Adverse event reporting by cardiovascular event type is shown in figure 2. Any combination therapy with GnRH antagonists was associated with fewer reports of arterial vascular events (ROR=0.47 [0.34–0.67], p <0.0001) and arrhythmias (ROR=0.55 [0.31–0.97], p=0.04; supplementary table 4, https://www.jurology.com). In combination with GnRH antagonists, first generation ARAs (ROR=0.11 [0.03–0.47], p=0.003) and second generation ARAs (ROR=0.45 [0.28–0.73], p=0.001) were associated with fewer reports of arterial vascular events as compared to combination therapy with GnRH agonists. Similarly, arrhythmias were reported less frequently on second generation ARAs (ROR=0.19 [0.05–0.78], p=0.02) in combination with GnRH antagonists as compared to GnRH agonists. Conversely, there was increased reporting of heart failure events on second generation ARA (ROR=2.79 [1.30–6.01], p=0.009) and abiraterone (ROR=2.57 [1.12–5.86], p=0.03) in combination with GnRH antagonists. There were no significant differences in VTE reporting between GnRH agonist vs GnRH antagonist combination therapy.
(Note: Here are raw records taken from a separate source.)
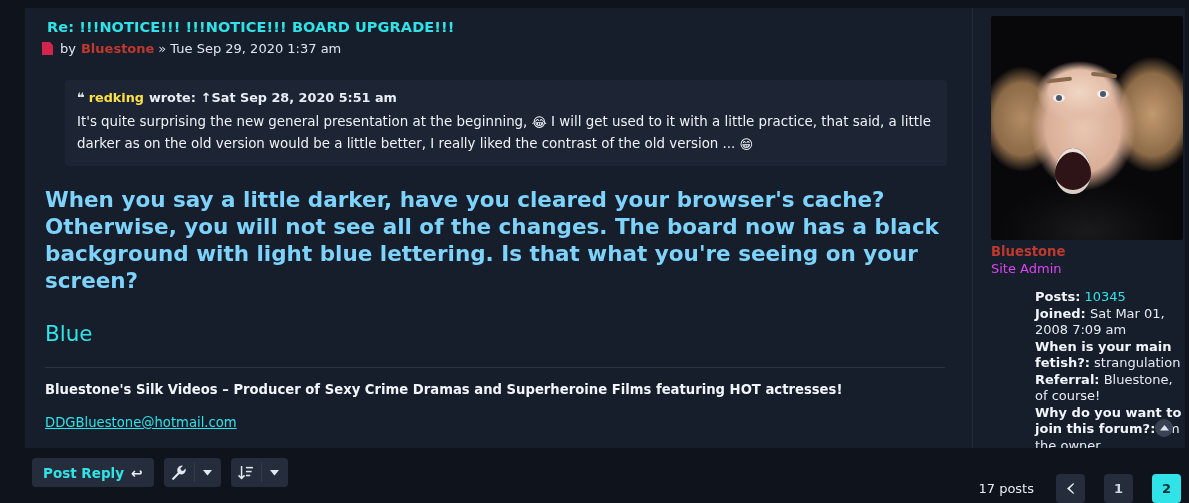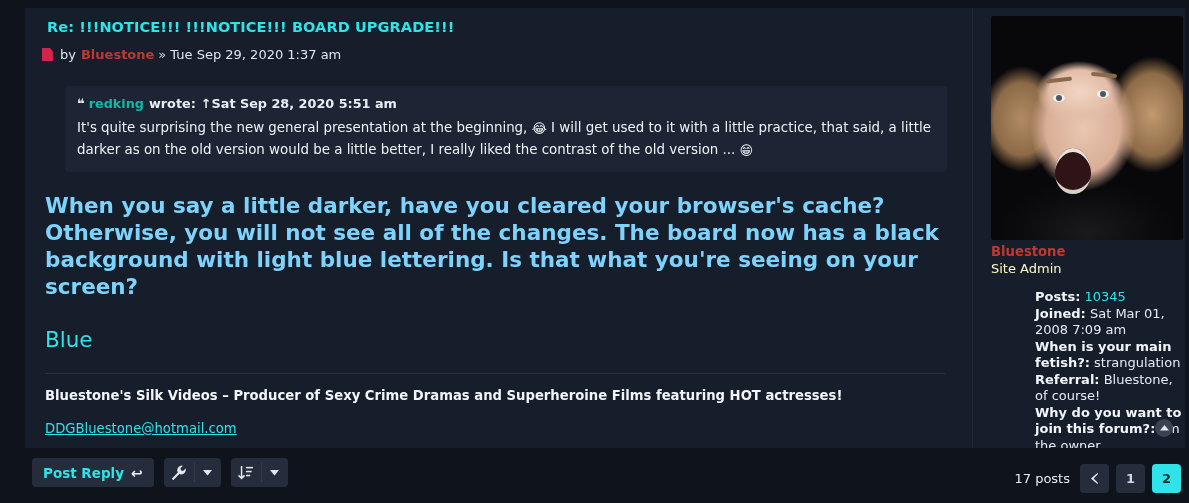"by" .post-meta { margin-top: 11px -> 5px }
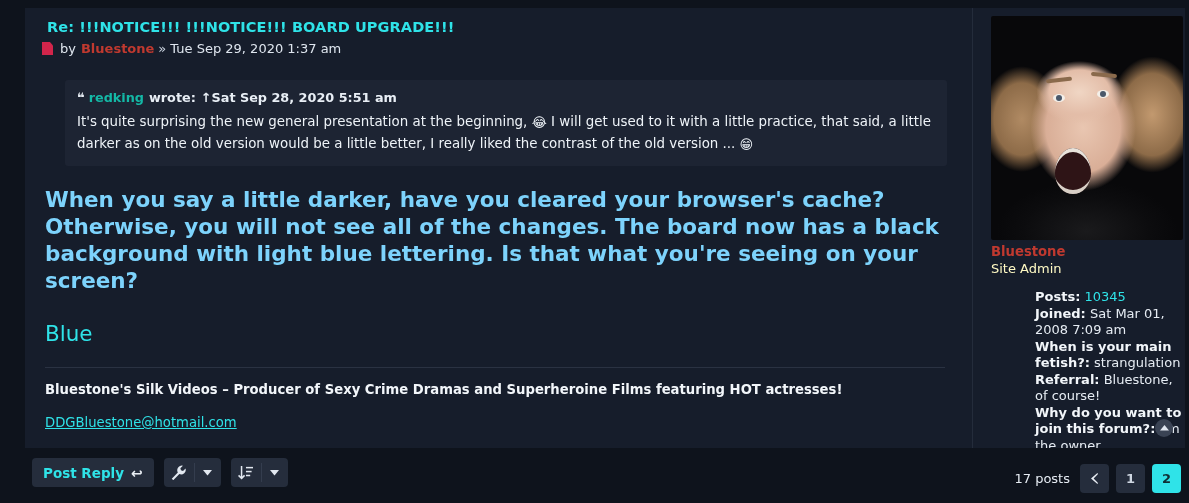"redking" .quote-author { color: #14b8a6 -> #fde047 }
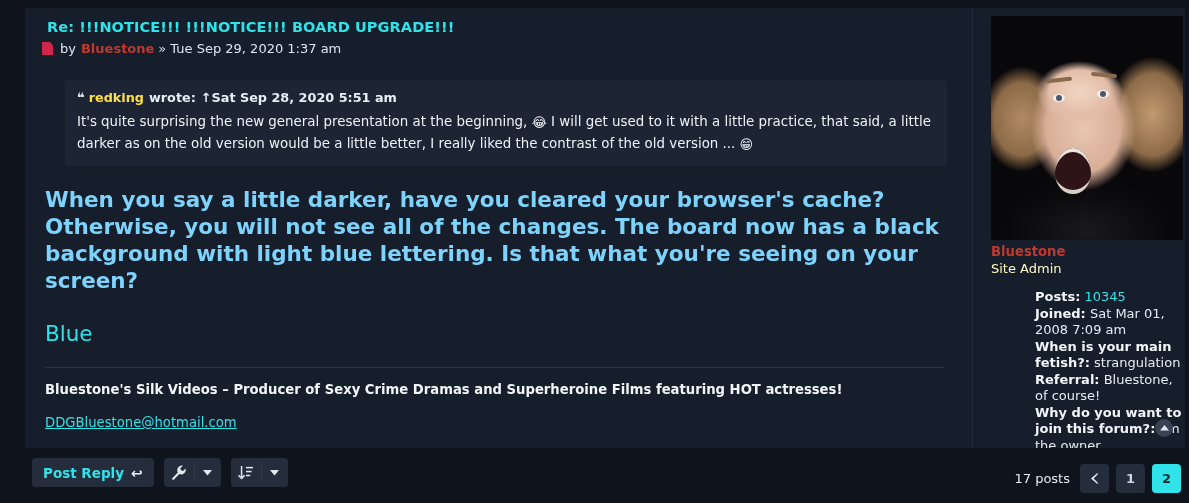"Site Admin" .p-rank { color: #fef9c3 -> #d946ef }
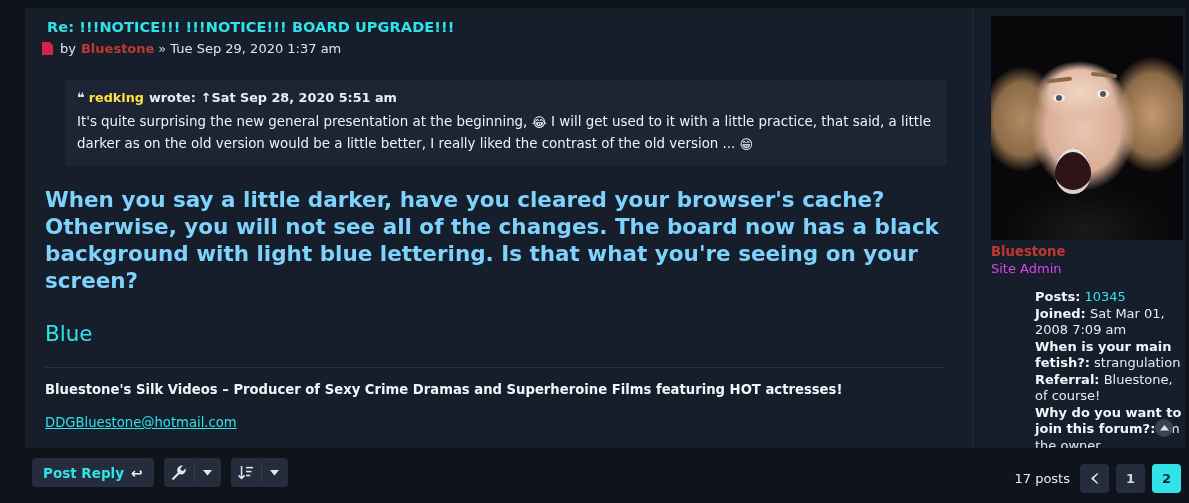"17 posts" .pager { gap: 7px -> 19px; top: 8px -> 18px }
Adverse event reporting by arterial event type is shown in supplementary table 4 (https://www.jurology.com). Compared to any combination therapy with GnRH agonist, any combination therapy with GnRH antagonist was associated with fewer reports of CAD/MI (ROR=0.19 [0.08–0.43], p <0.0001) and hypertension requiring hospitalization (ROR=0.43 [0.25–0.75], p=0.003). This was driven by lower reporting of CAD/MI, and hypertension requiring hospitalization in patients receiving second generation ARAs combined with GnRH antagonists compared to GnRH agonists. There were no differences in reporting of ischemic stroke or peripheral vascular disease between GnRH agonist and GnRH antagonist combination therapy.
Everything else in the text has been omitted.